What is Patellofemoral Pain Syndrome?

Patellofemoral pain syndrome is one of the most common knee complaints of both the young active sportsperson and the elderly.

Patellofemoral pain syndrome is the medical term for pain felt behind your kneecap, where your patella (kneecap) articulates with your thigh bone.

Patellofemoral pain syndrome, is mainly due to excessive patellofemoral joint pressure from poor knee cap alignment, which in time, affects the joint surface behind the kneecap.

What Causes Patellofemoral Pain Syndrome?

Your patella normally glides up and down through the femoral groove. As your knee is bent, pressure between your kneecap and the groove increases.

This retropatellar pressure is further increased if the patella does not ride normally through the groove, but “mistracks”, meaning it travels more to one side, making it rub against the femur.

Repeated trauma causes an increase in your retropatellar joint forces, which can lead to kneecap pain, joint irritation and eventually degeneration of your patella joint surface.

The most common causes of patellar malalignment are an abnormal muscle imbalance and poor biomechanical control.

Aching kneecaps (patellofemoral pain) affect 25% of the population at some time in their lives but it is more common in athletes. The sports where patellofemoral pain syndrome is typically seen are those when running, jumping and landing or the squatting position is required.

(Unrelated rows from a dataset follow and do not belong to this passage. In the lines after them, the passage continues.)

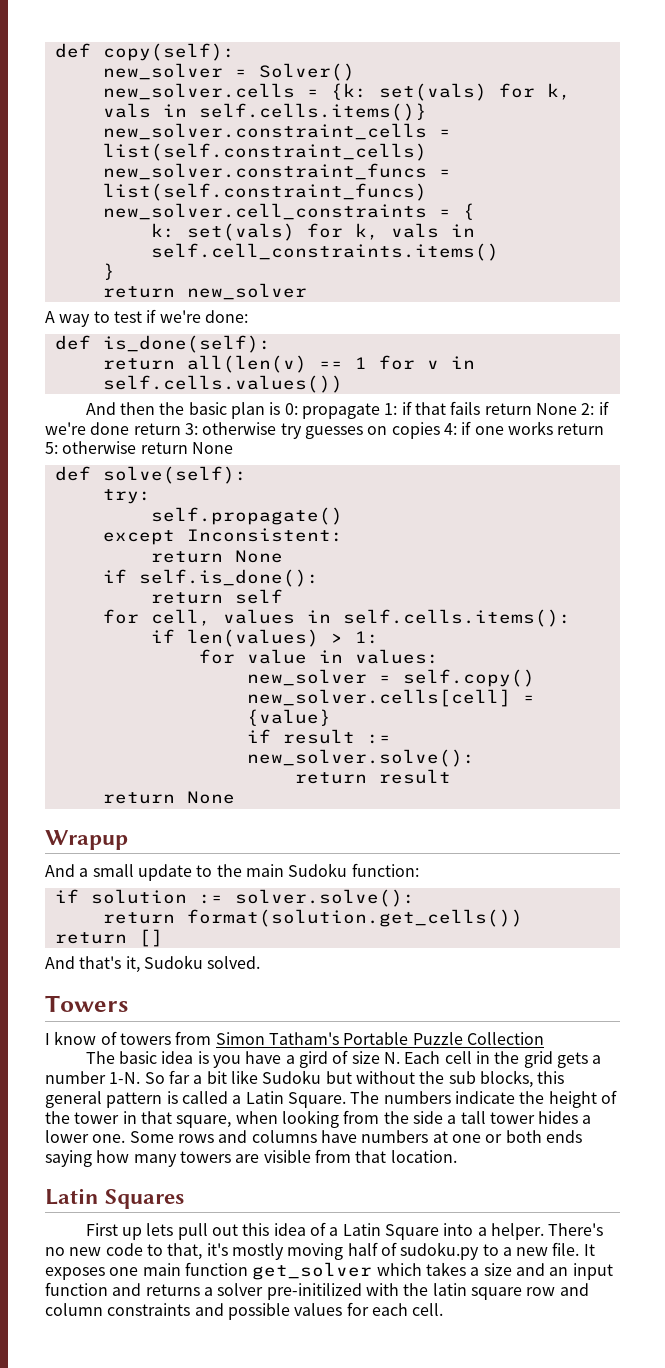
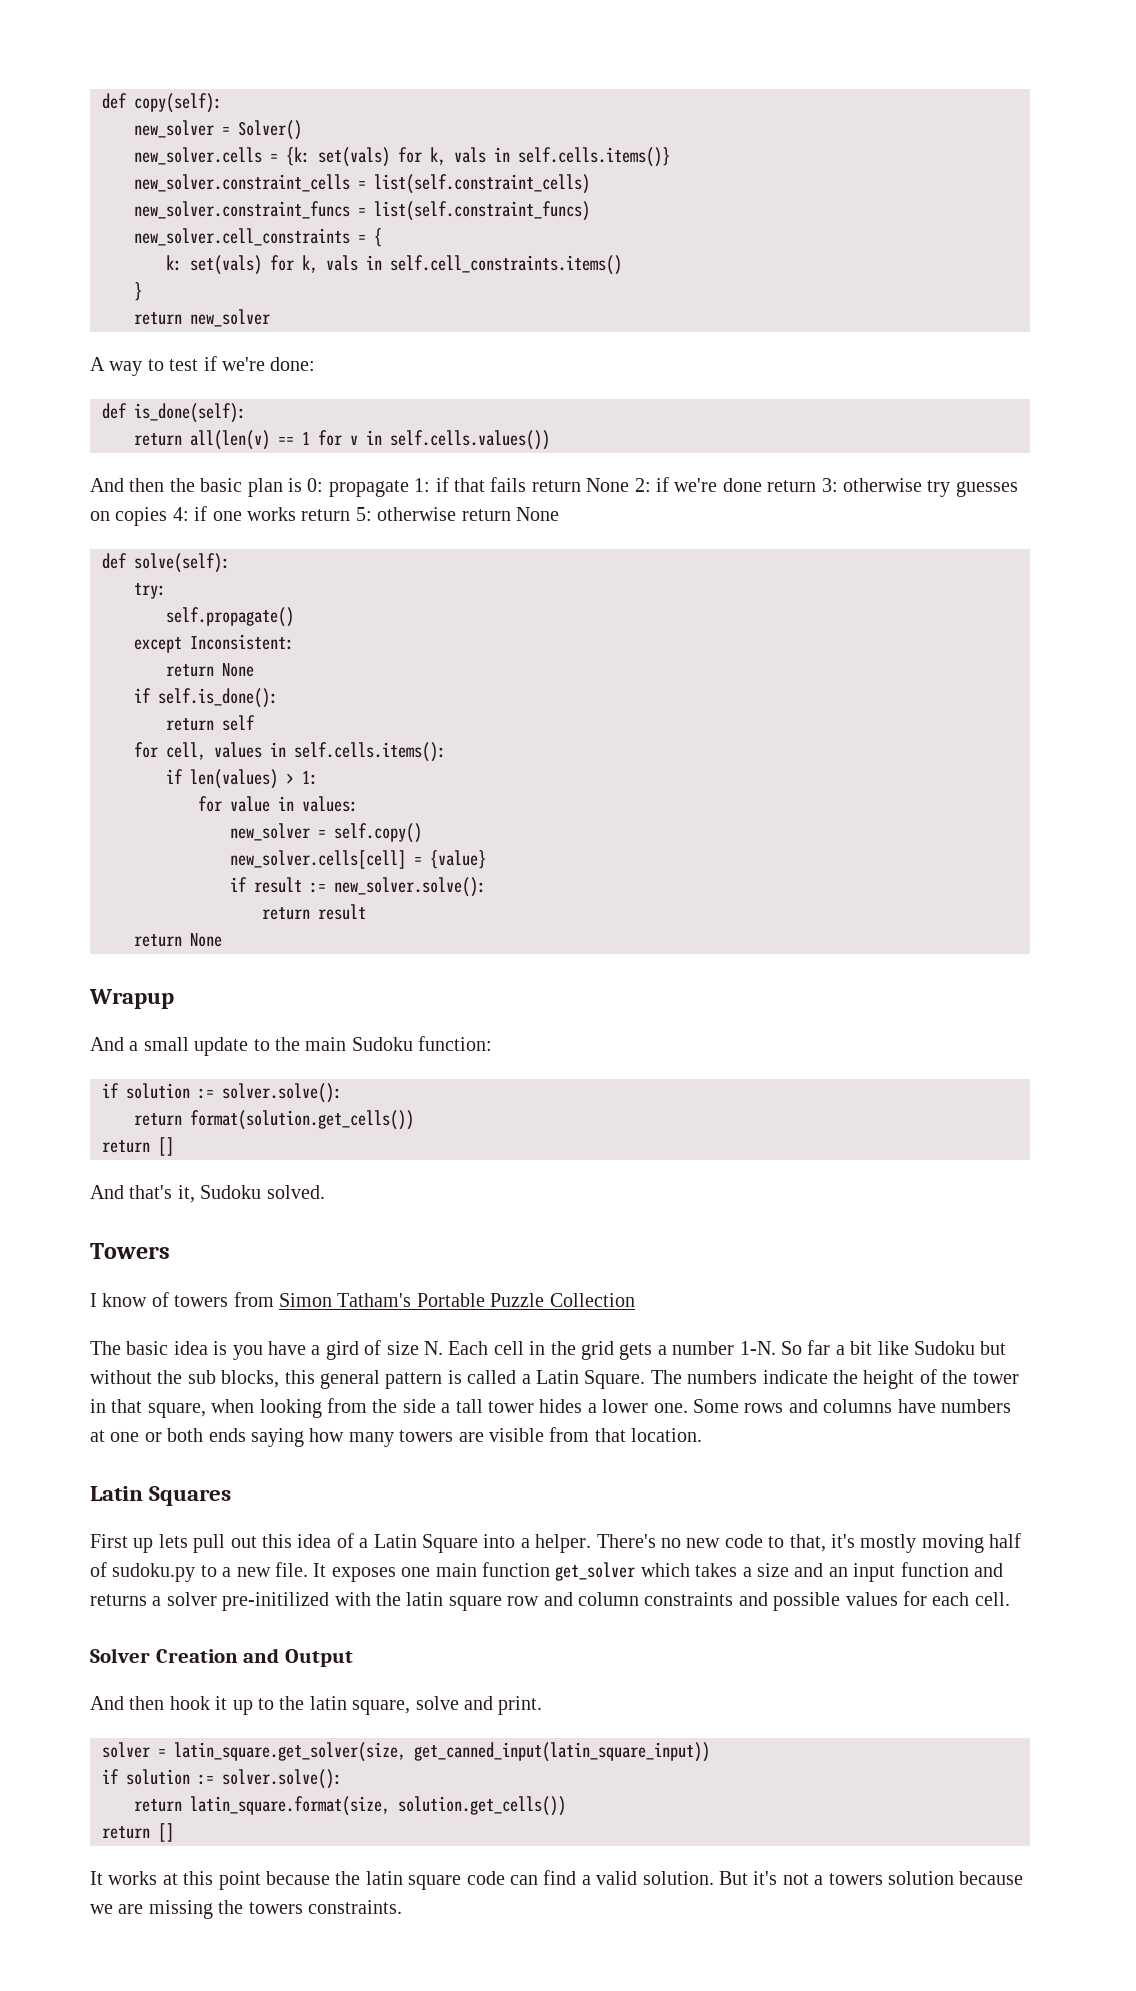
+ Solver Creation and Output
+ And then hook it up to the latin square, solve and print.
+ solver = latin_square.get_solver(size, get_canned_input(latin_square_input))
+ if solution := solver.solve():
+ return latin_square.format(size, solution.get_cells())
+ return []
+ It works at this point because the latin square code can find a valid solution. But it's not a towers solution because we are missing the towers constraints.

Sports include running, tennis, netball, football, volleyball, basketball, skiing and other jumping sports.

What Causes a Muscle Imbalance?

Your quadriceps (thigh) muscles attach to the patella and through it to the patella tendon, which attaches to the top of your shin. If there is a muscle imbalance between the quadriceps muscles: vastus lateralis, which pulls your patella up and outwards, and the vastus medialis oblique, which is the only quadriceps muscle that pulls your kneecap up and slightly in, then your patella will track laterally in the groove.

Common reasons for a weak vastus medialis oblique include knee injury, post-surgery, swelling or disuse. Longstanding tightness of your lateral knee structures will encourage your kneecap to drift sideways over time.

Patellofemoral pain syndrome is more common during adolescence, because the long bones are growing faster than the muscles, tendons and ligaments, putting abnormal stresses on the joints. Active children who do not stretch the appropriate muscles are predisposed to patellar malalignment.

What Biomechanical Issues Cause Patellofemoral Pain Syndrome?

Poor foot posture (eg flat feet) and weak hip control muscles can both allow your knee to abnormally twist and result in a lateral deviation of your patella.

When poor biomechanics are repeated with each step of your walking or running pattern that poor habit repeatedly traumatises your patellofemoral pain.

What are the Symptoms of Patellofemoral Pain Syndrome?

The onset of your kneecap pain is normally gradual rather than traumatic. Patellofemoral pain symptoms are normally noticed during weight bearing or jarring activities that involve knee bending.

Stairs, squatting, kneeling, hopping, running or using stairs are commonly painful. As your patellofemoral pain syndrome progresses your knee will become painful while walking and then ultimately even at rest.

You can also experience kneecap pain when you are in sustained knee bend eg. sitting in a chair. A nickname for this condition is “theatre knee”.

Patellofemoral Pain Syndrome Treatment

Approximately 90% of patello-femoral syndrome sufferers will be pain-free within six weeks of starting a physiotherapist guided rehabilitation program for patellofemoral pain syndrome.

For those who fail to respond, surgery may be required to repair associated injuries such as severely damaged or arthritic joint surfaces.

The aim of treatment is to reduce your pain and inflammation in the short-term and, then more importantly, correct the cause to prevent it returning in the long-term.

Phase 1 – Injury Protection: Pain Relief & Anti-inflammatory

  • As with most soft tissue injuries the initial treatment is – Rest, Ice and Protection.
  • Anti-inflammatory medication is often recommended to reduce pain.

Phase 2: Restore Full Muscle Length

  • It is important to regain normal muscle length to improve your lower limb biomechanics.
  • A specific stretching program is prescribed in this phase of treatment to address any muscle length issues,

Phase 3: Normalise Quadriceps Muscle Balance

  • In order to prevent a recurrence, the quadriceps muscle balance and its effect on the patellar tracking will be addressed in this stage via a specific knee strengthening program

Phase 4 : Normalise Foot & Hip Biomechanics

  • Patellofemoral pain syndrome can occur from poor foot biomechanics (eg flat foot) or poor hip control.
  • To prevent a recurrence, your foot and hip control will be addressed.
  • In some instances, you may require a foot orthotics and footwear changes to control abnormal foot and leg biomechanics along with a hip stabilisation program.